** Excerpted records follows **
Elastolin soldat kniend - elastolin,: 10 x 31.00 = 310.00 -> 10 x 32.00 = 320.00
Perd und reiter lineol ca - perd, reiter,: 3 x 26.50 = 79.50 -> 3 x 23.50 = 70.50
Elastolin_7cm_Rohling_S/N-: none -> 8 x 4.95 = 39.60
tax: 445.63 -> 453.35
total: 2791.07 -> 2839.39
** End of Excerpted records **
** Excerpted records follows **
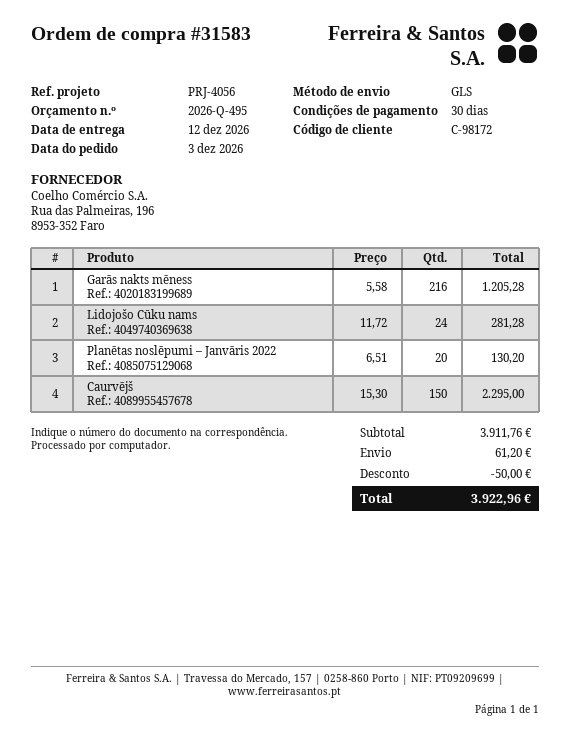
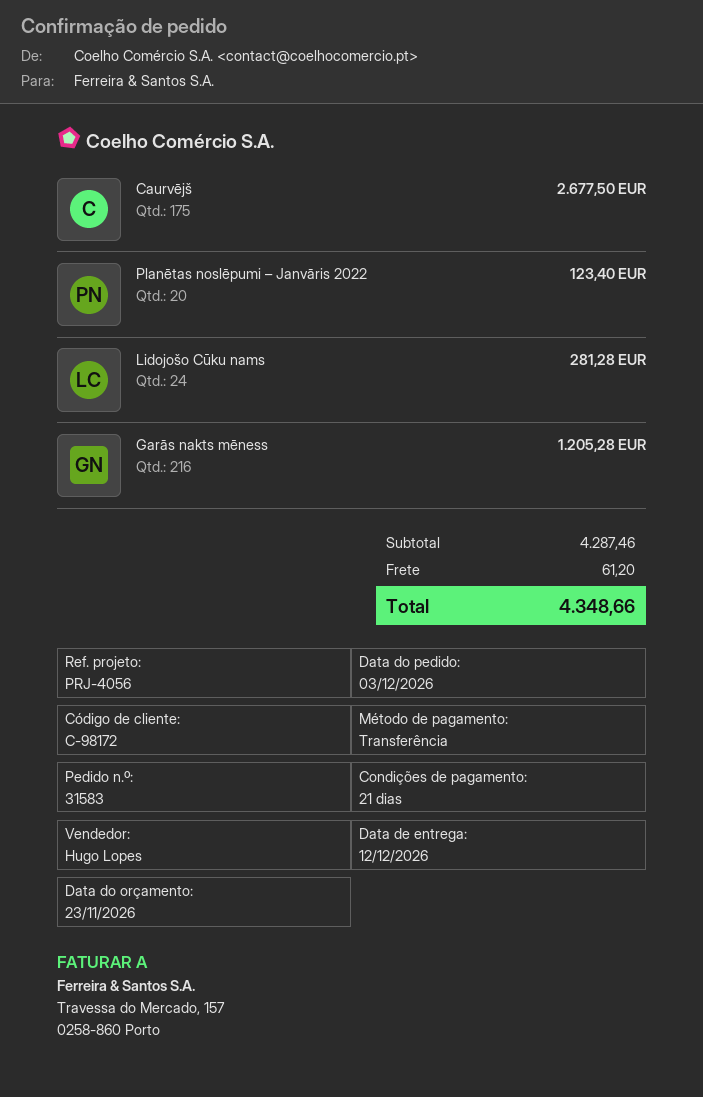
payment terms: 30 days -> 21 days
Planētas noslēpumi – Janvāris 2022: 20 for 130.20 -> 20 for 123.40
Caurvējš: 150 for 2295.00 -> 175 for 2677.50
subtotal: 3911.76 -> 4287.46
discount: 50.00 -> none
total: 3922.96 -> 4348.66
** End of Excerpted records **
Directions for this task
Return, unchanged, the run of lines above that opens with the line containing "Elastolin soldat kniend" and closes with the line containing "total: 2791.07 -> 2839.39". Include both.

Answer space
Elastolin soldat kniend - elastolin,: 10 x 31.00 = 310.00 -> 10 x 32.00 = 320.00
Perd und reiter lineol ca - perd, reiter,: 3 x 26.50 = 79.50 -> 3 x 23.50 = 70.50
Elastolin_7cm_Rohling_S/N-: none -> 8 x 4.95 = 39.60
tax: 445.63 -> 453.35
total: 2791.07 -> 2839.39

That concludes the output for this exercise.